Said farewell to an old friend today: the 14″ Sony KVM1400U TV that my parents bought for me when I left home in June 1993. (I well remember double-checking with the man in the shop that it had a SCART input, as I was desperate to get a better picture from my Commodore Amiga 500+ than the RF input I’d been using up to then gave me… and eschewing the slightly more expensive variant that had teletext, as that seemed like something I’d never use.)
It’s been used almost daily since then and was still working perfectly, and I hate replacing stuff that does. But if nothing else, it had been dropped so many times that the case was in several bits and I couldn’t really guarantee it was still electrically safe. So off to the great recycling plant in the sky (well, Argos) it went. Somehow I doubt that the 19″ LED TV we bought to replace it, for almost exactly the same price in numerical terms, will last another couple of decades.
(We aren’t a completely CRT-free household yet, though—we have a larger and equally well-used Sony warhorse in the dining room that’s probably still got a year or two left in it!)
It saddens me the amount of electronics I throw away on a yearly basis. Stuff may be cheap these days, but I would gladly pay a premium if things would just be a bit more durable.
I have a Mac Classic that is just about two decades old now, and it still boots. Yet almost without exception, everything I bought in the last decade seems to just break, die, or malfunction randomly after 2-3 years.
Heh, that’s funny, I was just reverting back to CRT monitors for my old Amiga 1200 a couple of weeks ago, as I got horrible results with LCD monitors (ugly scrollings etc.)
My television is an good old telefunken and as old as I am. 🙂 My parents bought it long time ago. I took it with me when I left home.
I specially love the remote control. It’s *huge* and contains a keyboard-light.
Too bad my Sony FW900 monitor died (for the third and last time) recently. It would be the only CRT I wouldn’t mind using still. Or maybe “recently” is 5 years ago. Time seems to accelerate for me :/
That’s exactly the same CRT TV i got for my Amiga 500 😀
@Albert Heh… what’s more, my Amiga 500 still works, too 🙂 (As does my 1200…)
Great to find you again Calum!
And nice to see you still at Snoracle! fighting the good fight. Speaking of which, I´ll never forgive Sun for not betting the company on Sun JDS Linux… R2 was _so_ close… it could be today´s Ubuntu…

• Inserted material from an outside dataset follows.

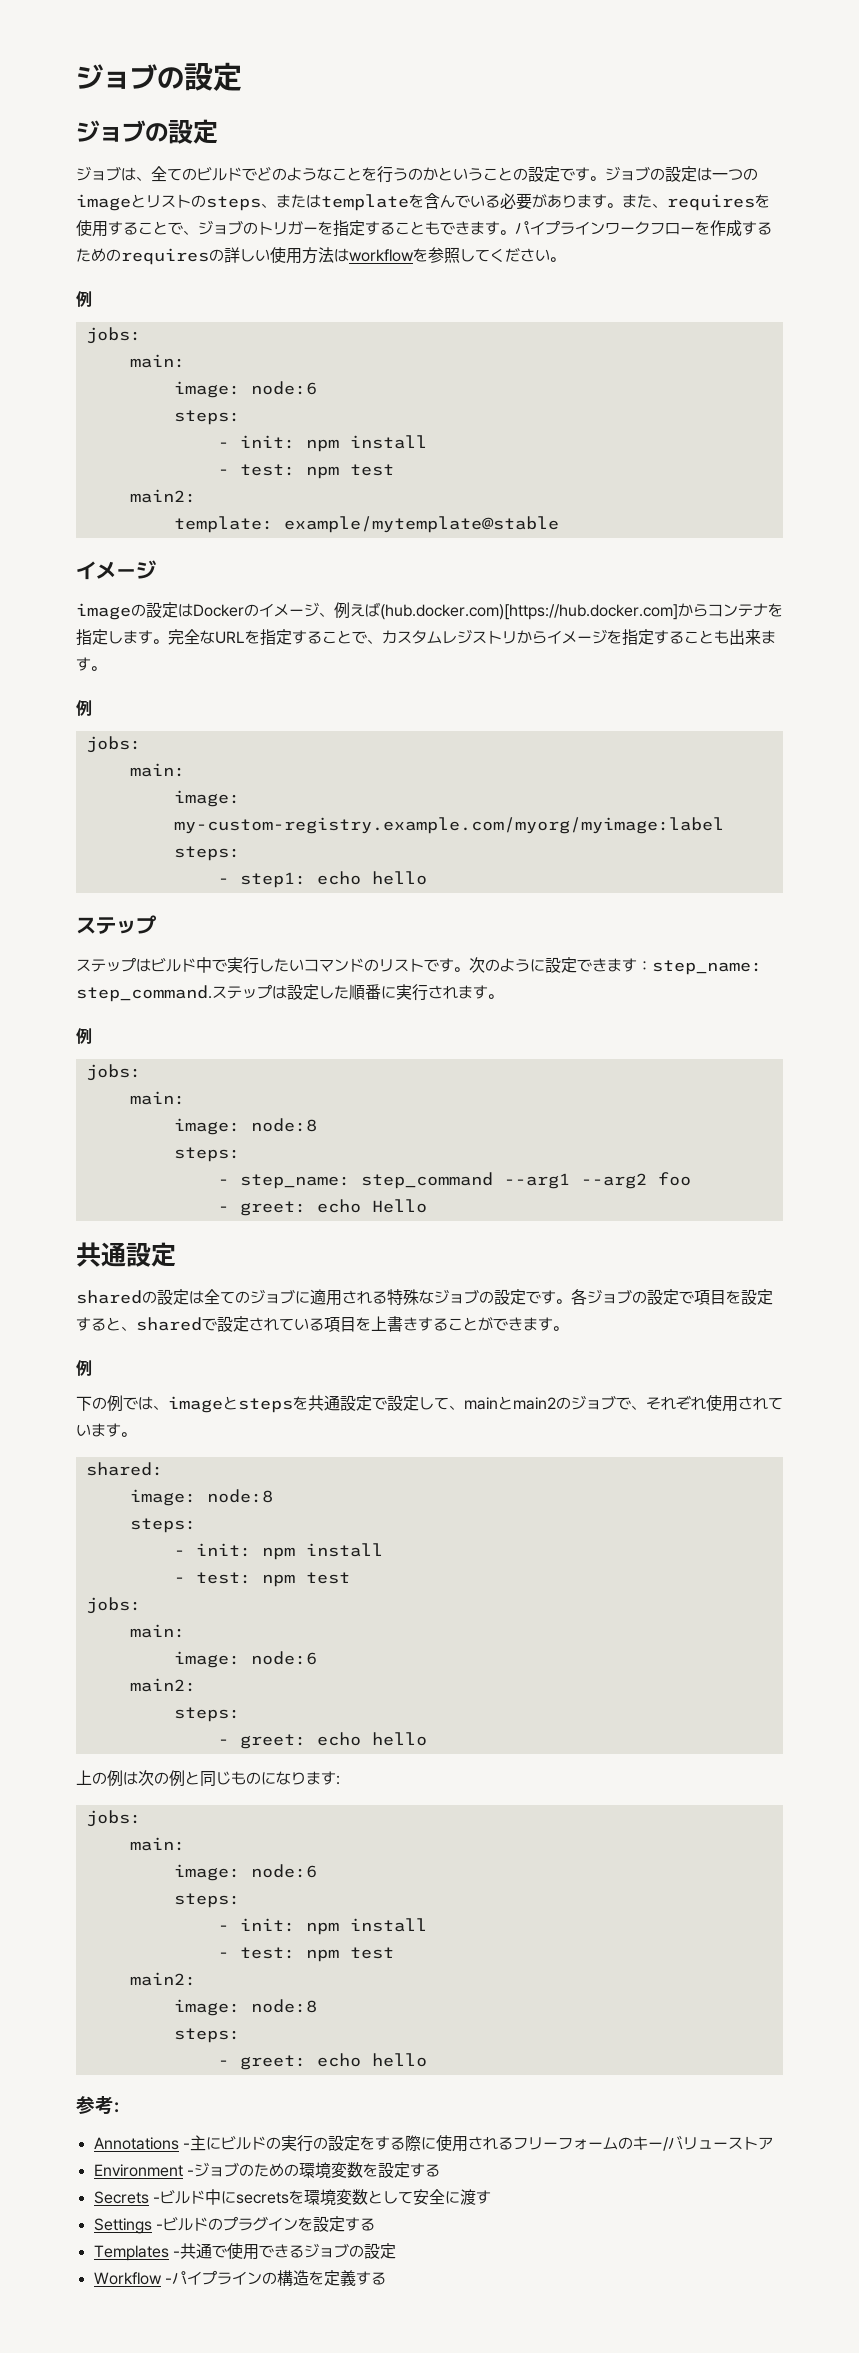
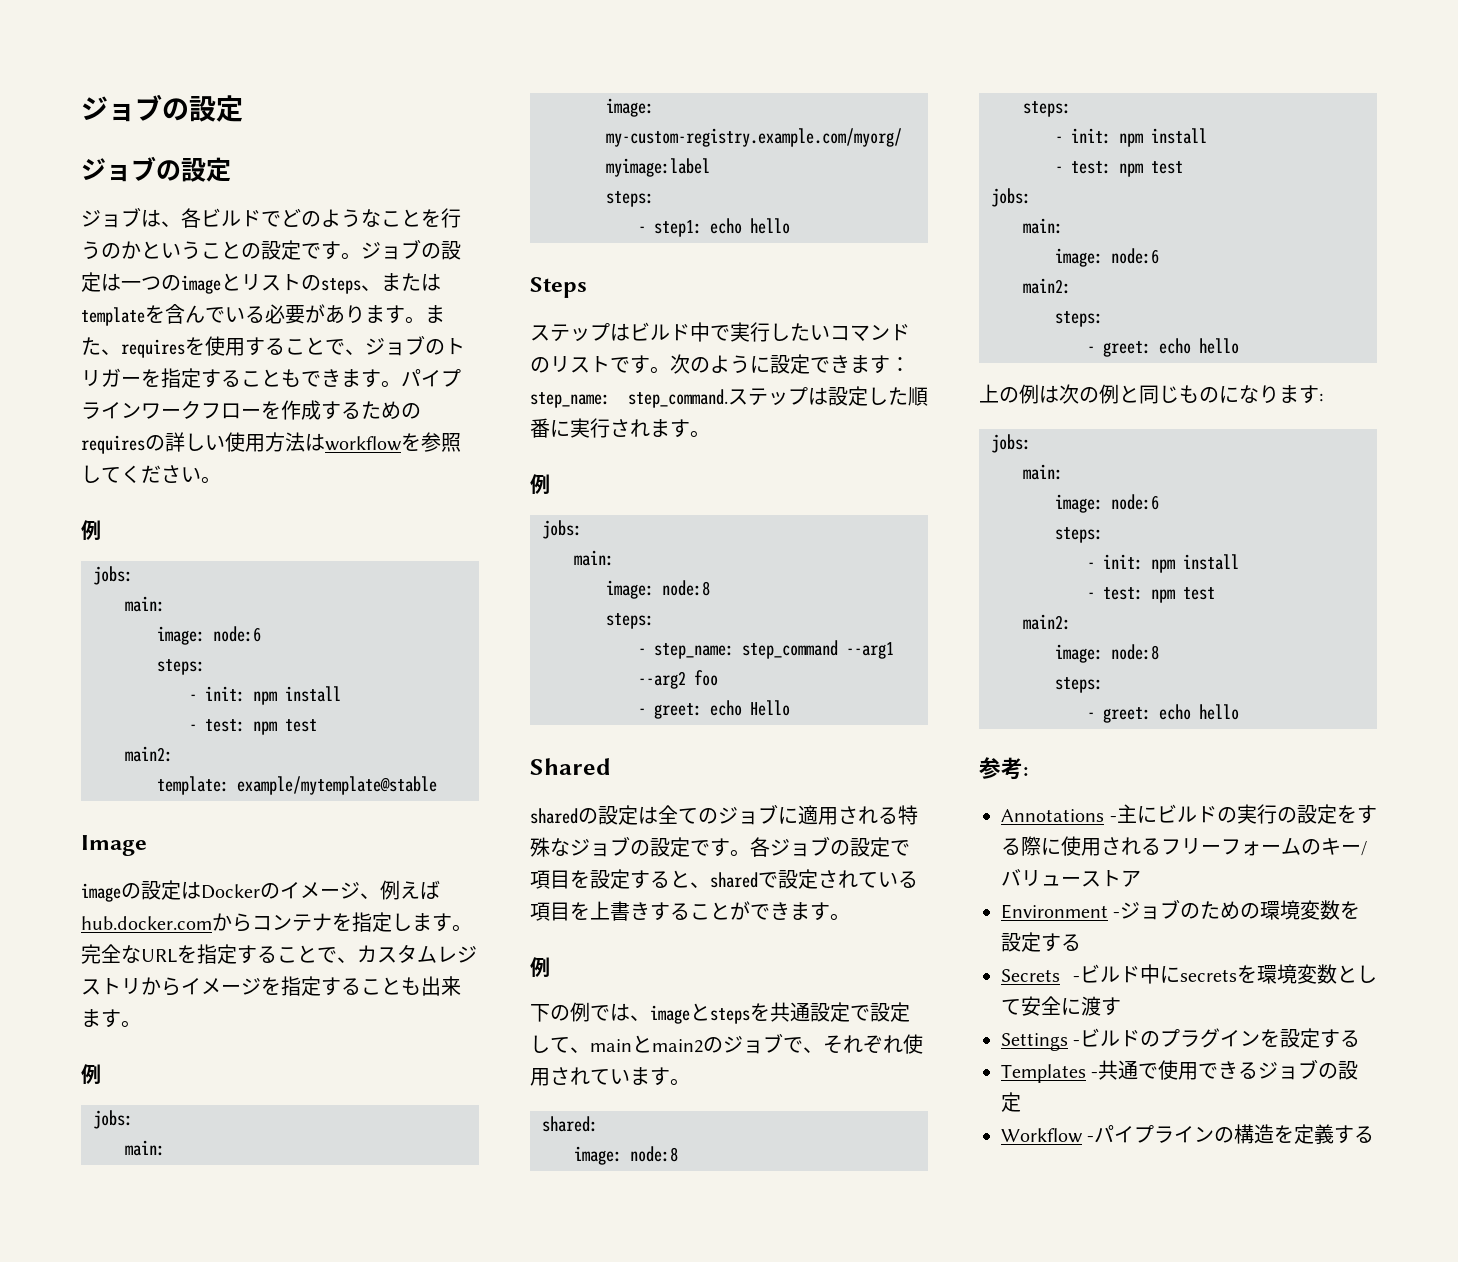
[151,166,197,182] 全ての -> [181,208,201,228] 各
[76,560,157,580] イメージ -> [81,835,147,856] Image
[380,604,678,620] (hub.docker.com)[https://hub.docker.com] -> [81,916,212,930] hub.docker.com
[76,915,157,934] ステップ -> [530,277,587,298] Steps
[76,1242,176,1267] 共通設定 -> [530,758,611,775] Shared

Speaking of which, why doesn´t ORCL sell a “Oracle Unbreakable Linux _Desktop_” just based on Fedora with ORCL´s kernel patches on top?.
H*ck, they´re doing it with CentOS and RHEL, why not do the rebranding dance on the desktop, too?. Plus, they could revive the JDS name, this time preloading Apache OpenOffice, Netbeans, Glassfish and OpenJDK 🙂
Kudos from Argentina
FC
PS: Yes, Sony made the best CRTs. I still have a 29″ High-Definition CRT (but from Philips, I hope it lasts at least half the life of my average Sony!).
To T_U… there´s hope to display A1200 low-refresh rates and emulate CRT scanlines on modern LCDs, but it ain´t cheap.
http://scanlines.hazard-city.de/
Hope this helps.
FC
@Fernando Yeah, I was disappointed we didn’t persist with JDS Linux a bit longer, especially as we had R3 pretty much ready to ship before it was cancelled, so it only ever appeared on Solaris 10. That said, I’m not sure if Linux would ever have permeated the Solaris-soaked Sun culture enough to make it a success.